Wichtigste Erkenntnisse:
- Revolut-CEO Nik Storonsky beendet Marktgerüchte und verschiebt den Börsengang der Bank auf 2028, um öffentliches Vertrauen aufzubauen.
- Unter Umgehung eines Börsengangs 2026 könnte Revolut private Aktienverkäufe nutzen, um seine Bewertung von 75 Mrd. $ auf 100 Mrd. $ zu steigern.
- Bei globaler Expansion plant Paroma Chatterjee den Indien-Start von Revolut im Q2 2026, um bis 2030 20 Mio. Nutzer zu erreichen.
Das britische Unternehmen Revolut erwägt Börsengang in zwei Jahren
Neobanken, digitale Banken, die ihren Kunden ein erweitertes Angebot bieten, sind zu einem wachsenden Sektor in der Fintech-Branche geworden.
Revolut, eine in Großbritannien ansässige Neobank mit über 70 Millionen Kunden, wägt ihre Optionen für einen Börsengang ab.
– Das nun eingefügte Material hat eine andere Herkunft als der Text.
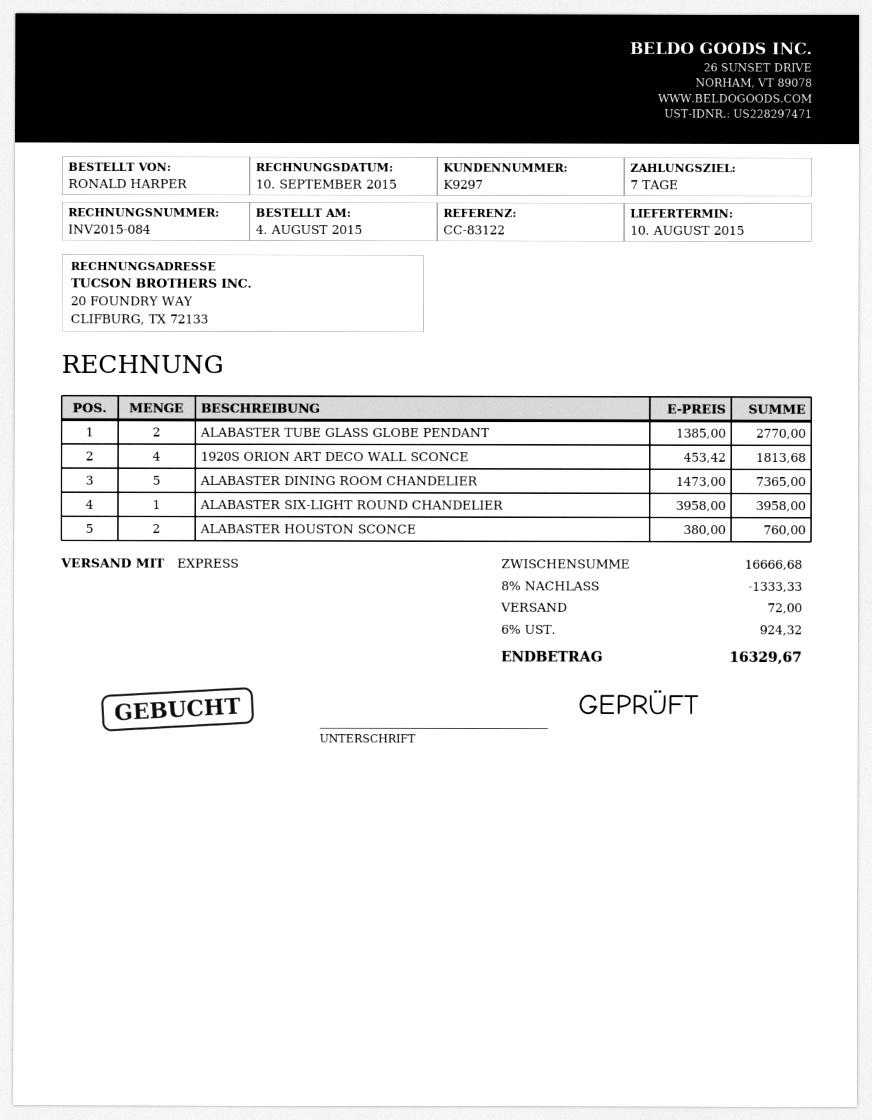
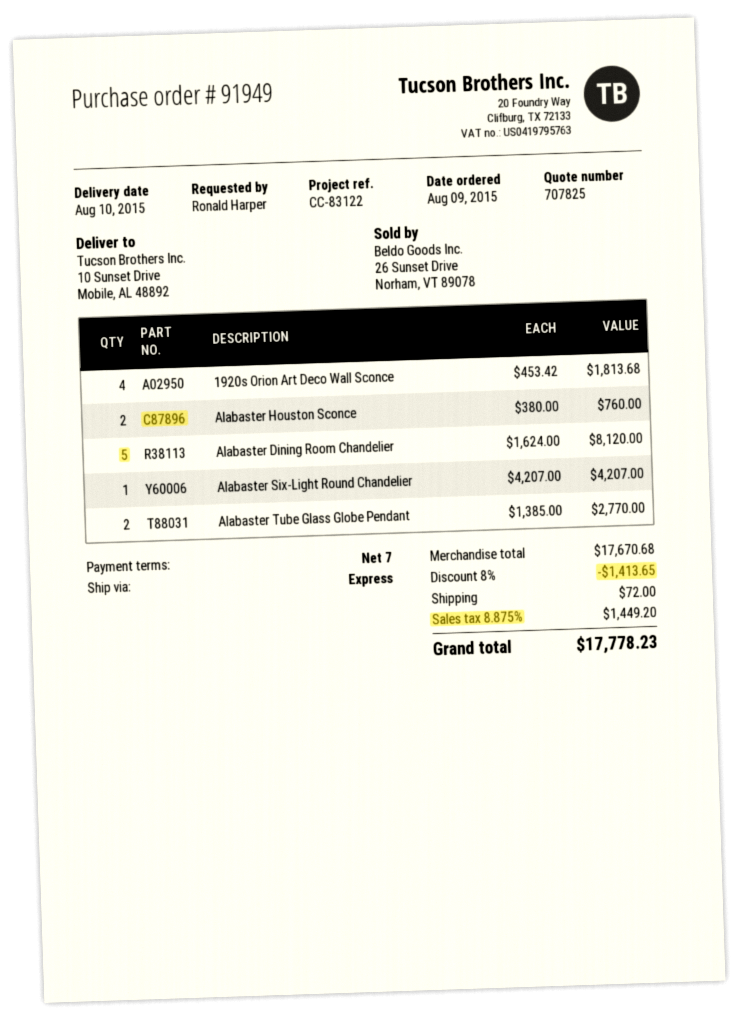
order date: 2015-08-04 -> 2015-08-09
ALABASTER DINING ROOM CHANDELIER: 5 x 1473.00 = 7365.00 -> 5 x 1624.00 = 8120.00
ALABASTER SIX-LIGHT ROUND CHANDELIER: 1 x 3958.00 = 3958.00 -> 1 x 4207.00 = 4207.00
subtotal: 16666.68 -> 17670.68
discount: 8% = 1333.33 -> 8% = 1413.65
tax: 6% = 924.32 -> 8.875% = 1449.20
total: 16329.67 -> 17778.23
In einem Interview erklärte Revolut-Mitgründer und CEO Nik Storonsky, dass er das Unternehmen an die Börse bringen wolle, die Neobank jedoch mindestens bis 2028 warten müsse, bis dies geschehe.
„Zwei Jahre entfernt", erklärte er auf die Frage nach dem Zeitpunkt für einen möglichen Börsengang (IPO) und betonte die Bedeutung eines Börsengangs, um mehr Vertrauen als Bank zu gewinnen und weiter zu expandieren. „Wir sind eine Bank, und für eine Bank ist es enorm wichtig, Vertrauen zu haben. Öffentlichen Unternehmen wird mehr vertraut als privaten Unternehmen."
Gerüchte deuteten darauf hin, dass die Bank bereits in diesem Jahr einen Börsengang beantragen oder privat bleiben könnte, doch Storonskys Äußerungen haben diesen Spekulationen ein Ende gesetzt. Dennoch wird die Bank weiterhin über Aktienverkäufe Mittel beschaffen, wie sie es jedes Jahr tut.
Bei der letzten dieser Transaktionen wurde dem Unternehmen eine Bewertung von 75 Milliarden $ zugewiesen, und Berichte deuten darauf hin, dass eine neue Transaktion diese Zahl auf mindestens 100 Milliarden $ erhöhen würde.
Revolut hat besonderen Wert auf Expansion gelegt und kürzlich eine Banklizenz in den USA beantragt, ein Prozess, der bis zu einem Jahr dauern könnte. Auch Lateinamerika war eines der Ziele des Unternehmens, das 2023 offiziell den Betrieb in Brasilien aufnahm, kürzlich eine Banklizenz in Mexiko erhielt und eine in Peru beantragte.
Der vielleicht größte Markt für das Unternehmen ist jedoch Indien, wo es stillschweigend in einer Beta-Version gestartet ist und begonnen hat, seine Dienste für 450.000 Personen auf der Warteliste einzuführen.
Laut Investor Max Karpis erklärte die Indien-CEO Paroma Chatterjee, dass das Unternehmen für einen vollständigen Start im Q2 2026 bereit sei und plane, bis 2030 20 Millionen Kunden in Indien zu gewinnen.